Сегодня уже доступна фиксированная комбинация палоносетрон 0,5 мг + нетупитант 300 мг в капсулах — препарат Акинзео^® («Берлин-Хеми/Менарини»). К его основным преимуществам относятся:

• Высокая эффективность при умеренно и высокоэметогенной химиотерапии в профилактике острой и отсроченной тошноты и рвоты.

• Благоприятный профиль безопасности.

• Удобство применения (прием 1 раз в день).

• Длительность эффекта (более 24 часов).

Важно, что Акинзео^® — это комбинация, действующая одновременно на два сигнальных пути, связанных с развитием тошноты и рвоты. Поэтому оптимальным вариантом профилактики этих НЯ может стать лишь однократное применение Акинзео^® в сочетании с дексаметазоном (благодаря которому мы подключаем третий механизм действия).
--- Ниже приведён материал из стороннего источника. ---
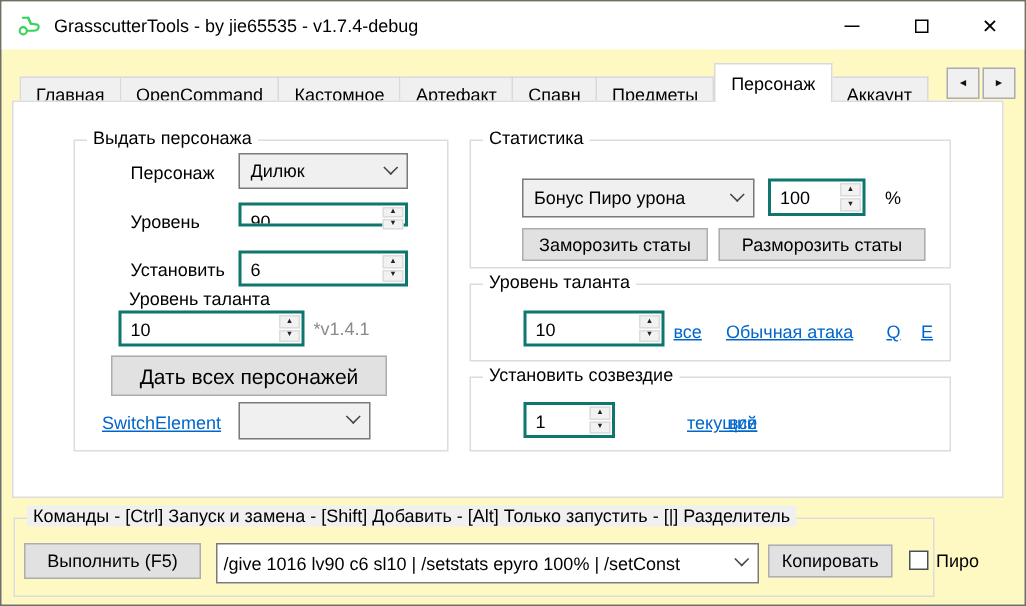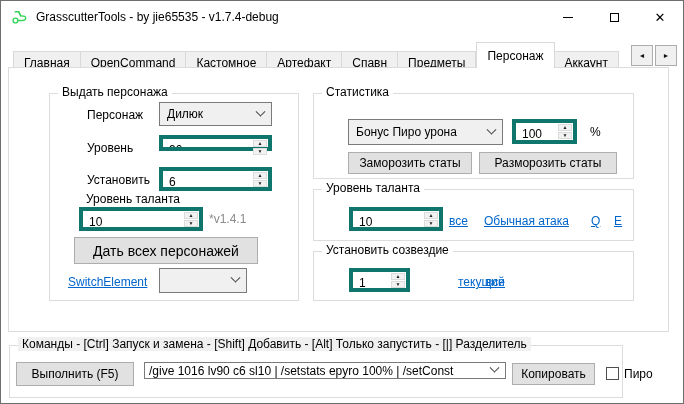"GrasscutterTools - by jie65535 -" .window { background: #ffffff -> #fef9c3 }
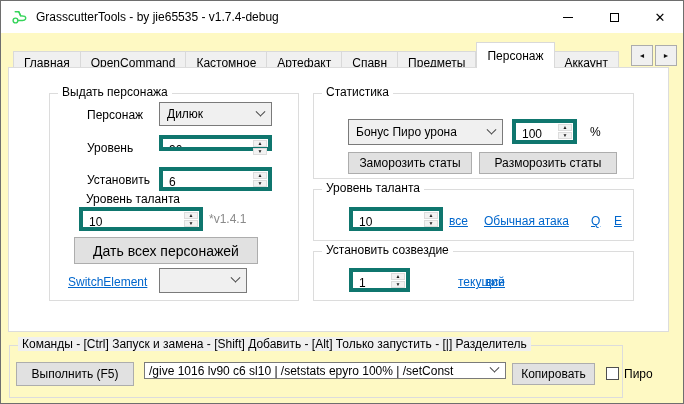"100" .spin { border: 4px solid #0f766e -> 2px solid #0f766e }
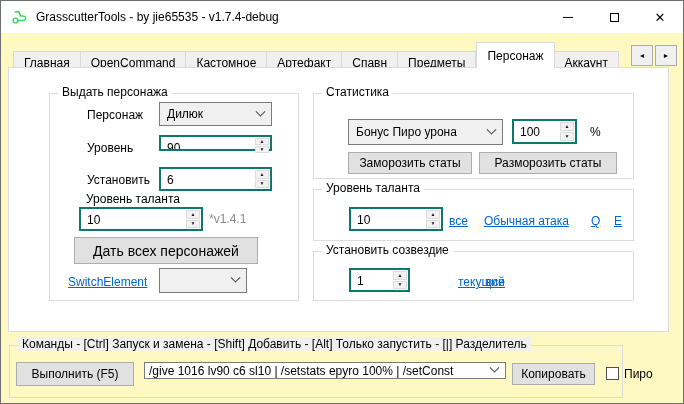"/give 1016 lv90 c6 sl10" div.combo { height: 17px -> 27px }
Кстати, если дексаметазон используется в комплексе с Акинзео^®, дозу этого ГКС можно снизить или даже отказаться от него во 2–4-й дни лечения.
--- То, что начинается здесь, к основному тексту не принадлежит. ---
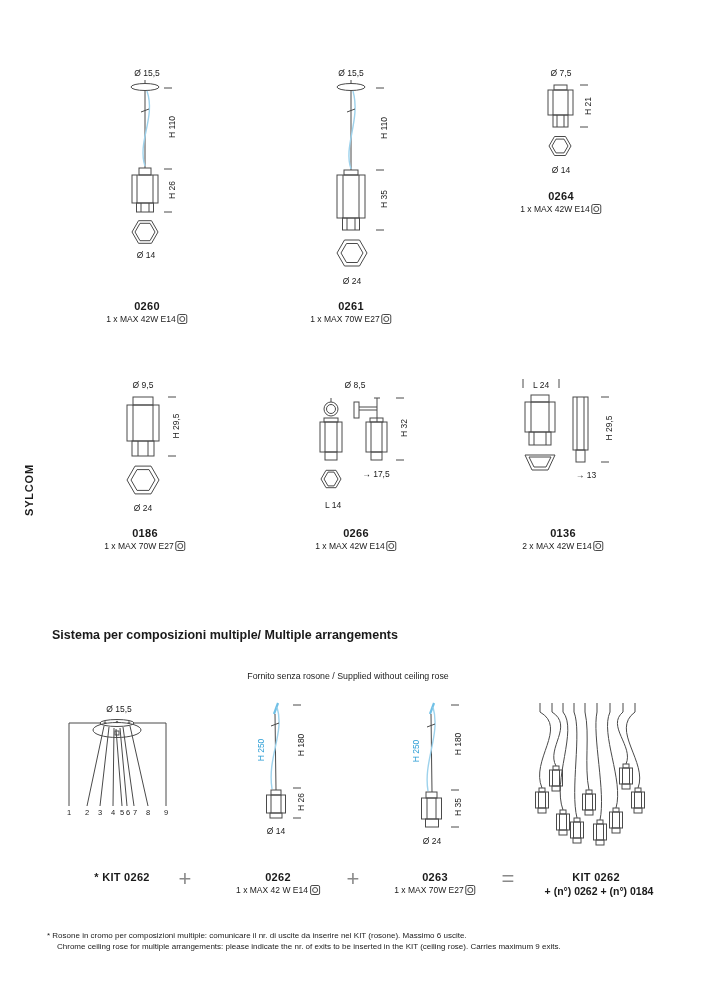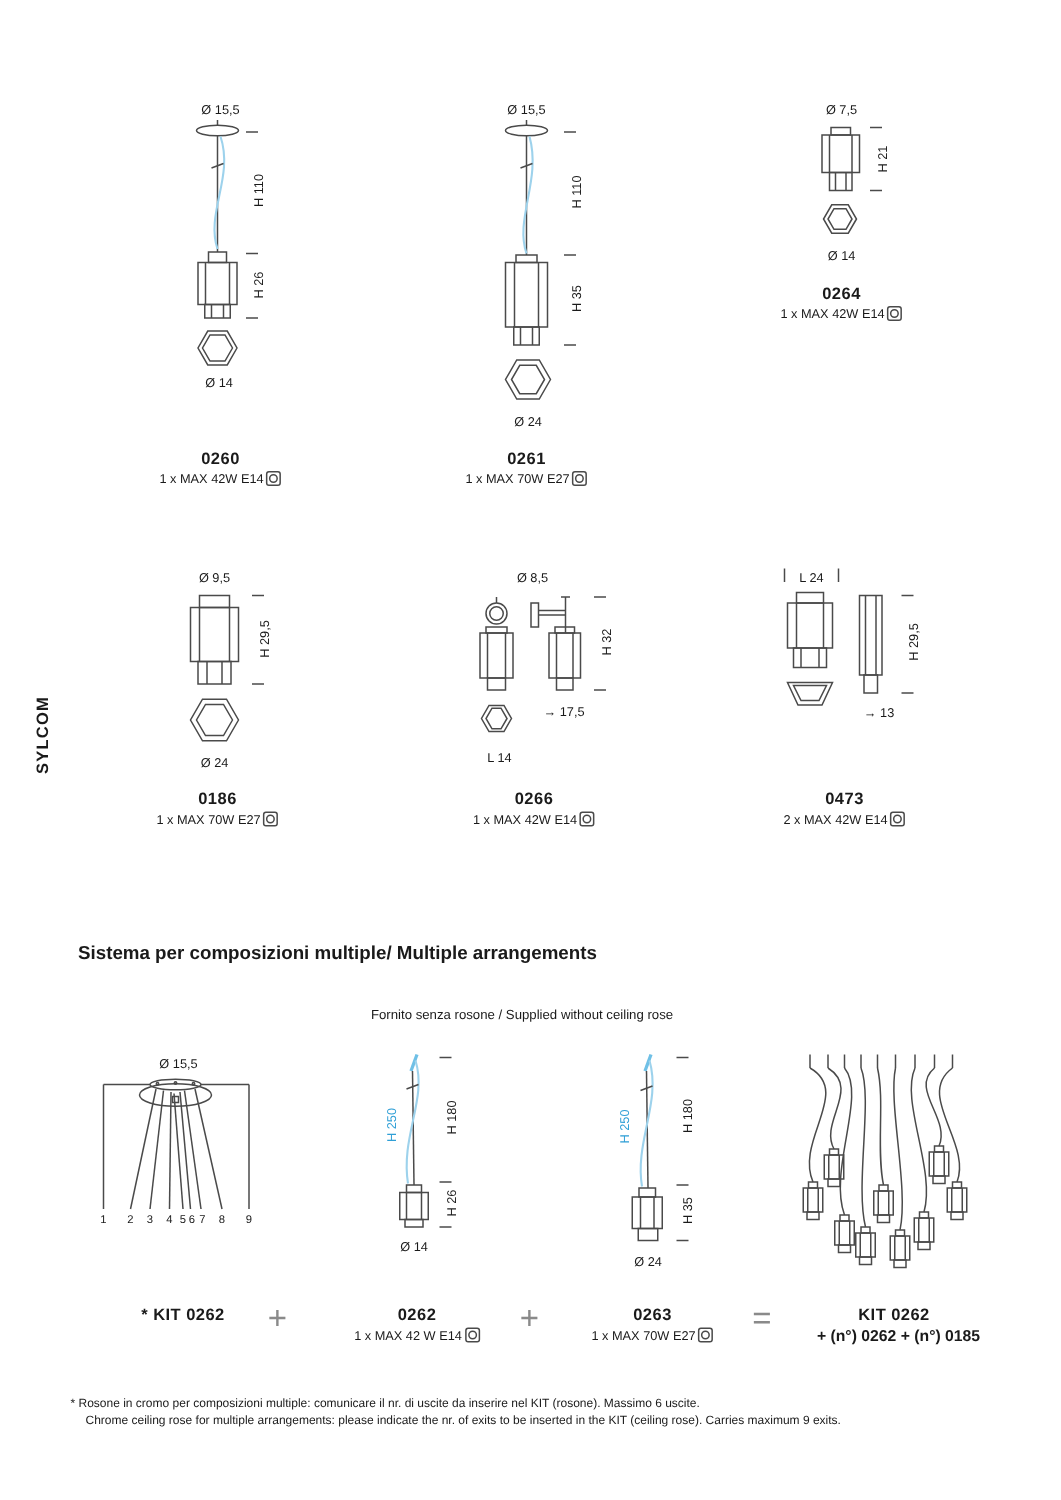"0473" div.lbl { text: 0473 -> 0136 }
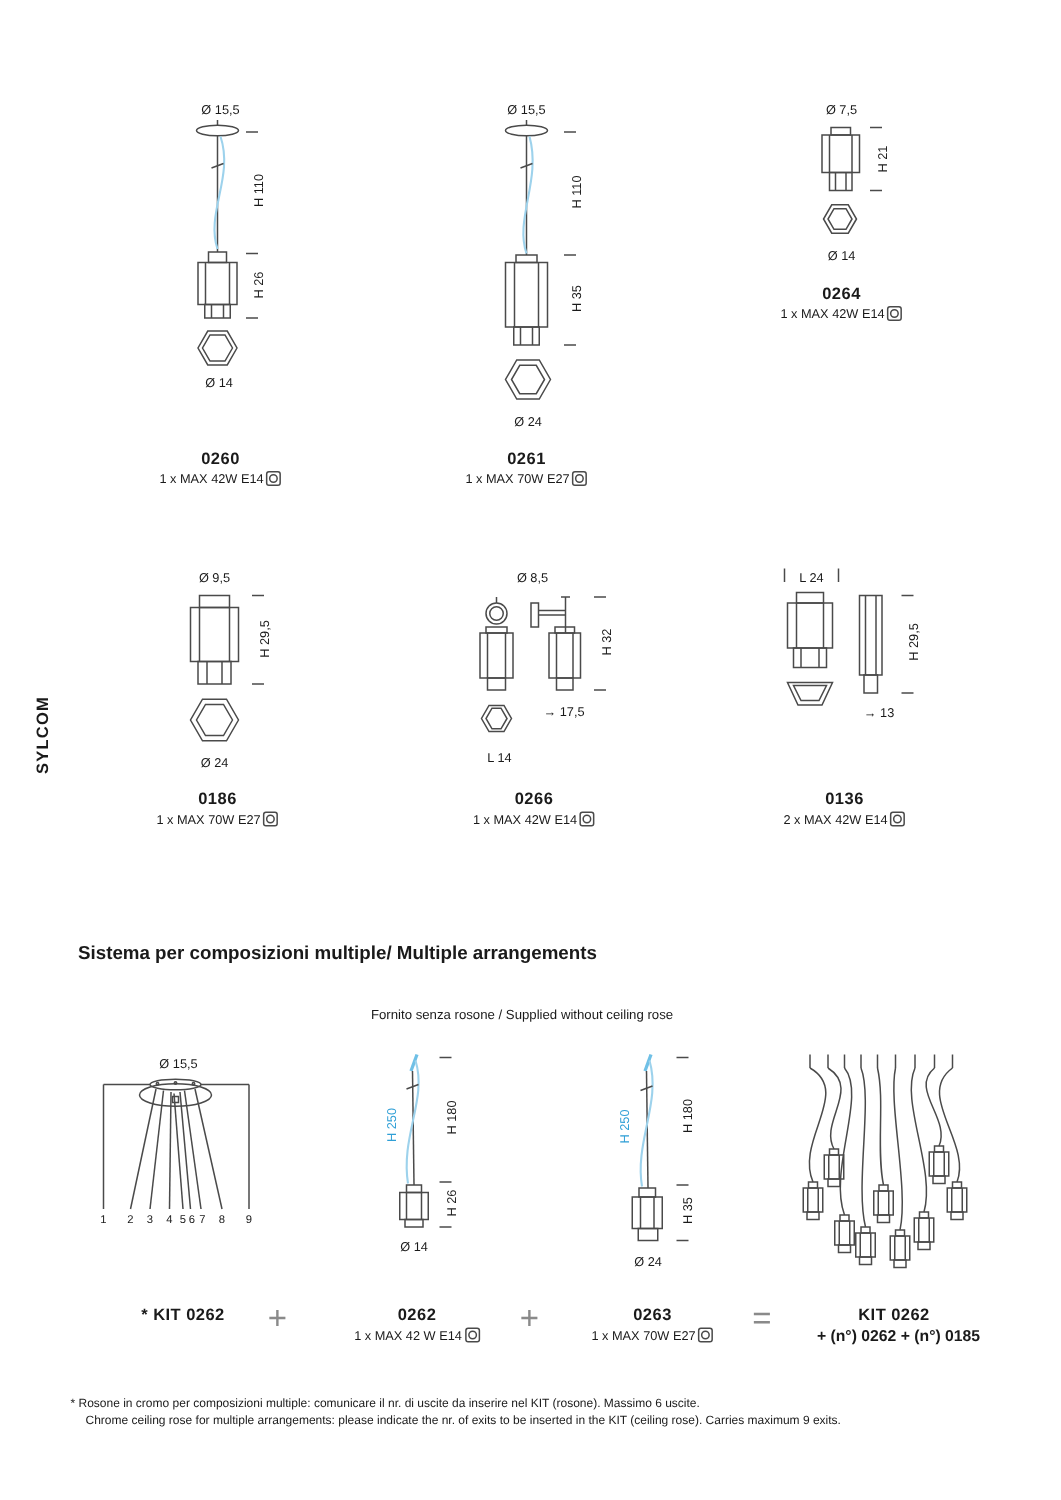"+ (n°) 0262 + (n°)" div.lbl { text: 0185 -> 0184 }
«Акинзео^® зарегистрирован в России, — продолжила Людмила Григорьевна. — Так что это лекарство уже не роскошь в противорвотной терапии». Далее докладчик спросила у аудитории: «Кто из вас работает в ЛПУ, уже закупающем Акинзео®? Вижу, что поднялась всего одна рука, увы. Значит, неотъемлемым компонентом лечения тошноты и рвоты это средство пока еще не стало. Но я убеждена, что в онкологии его ждет большое будущее и что Акинзео^® завоюет доверие наших онкологов и пациентов».

В конце выступления Людмила Григорьевна поблагодарила слушателей за внимание и пожелала коллегам и их пациентам общения, не омраченного побочными эффектами проводимого лечения.

                                                                                                                                                                              Александр Рылов, к.м.н.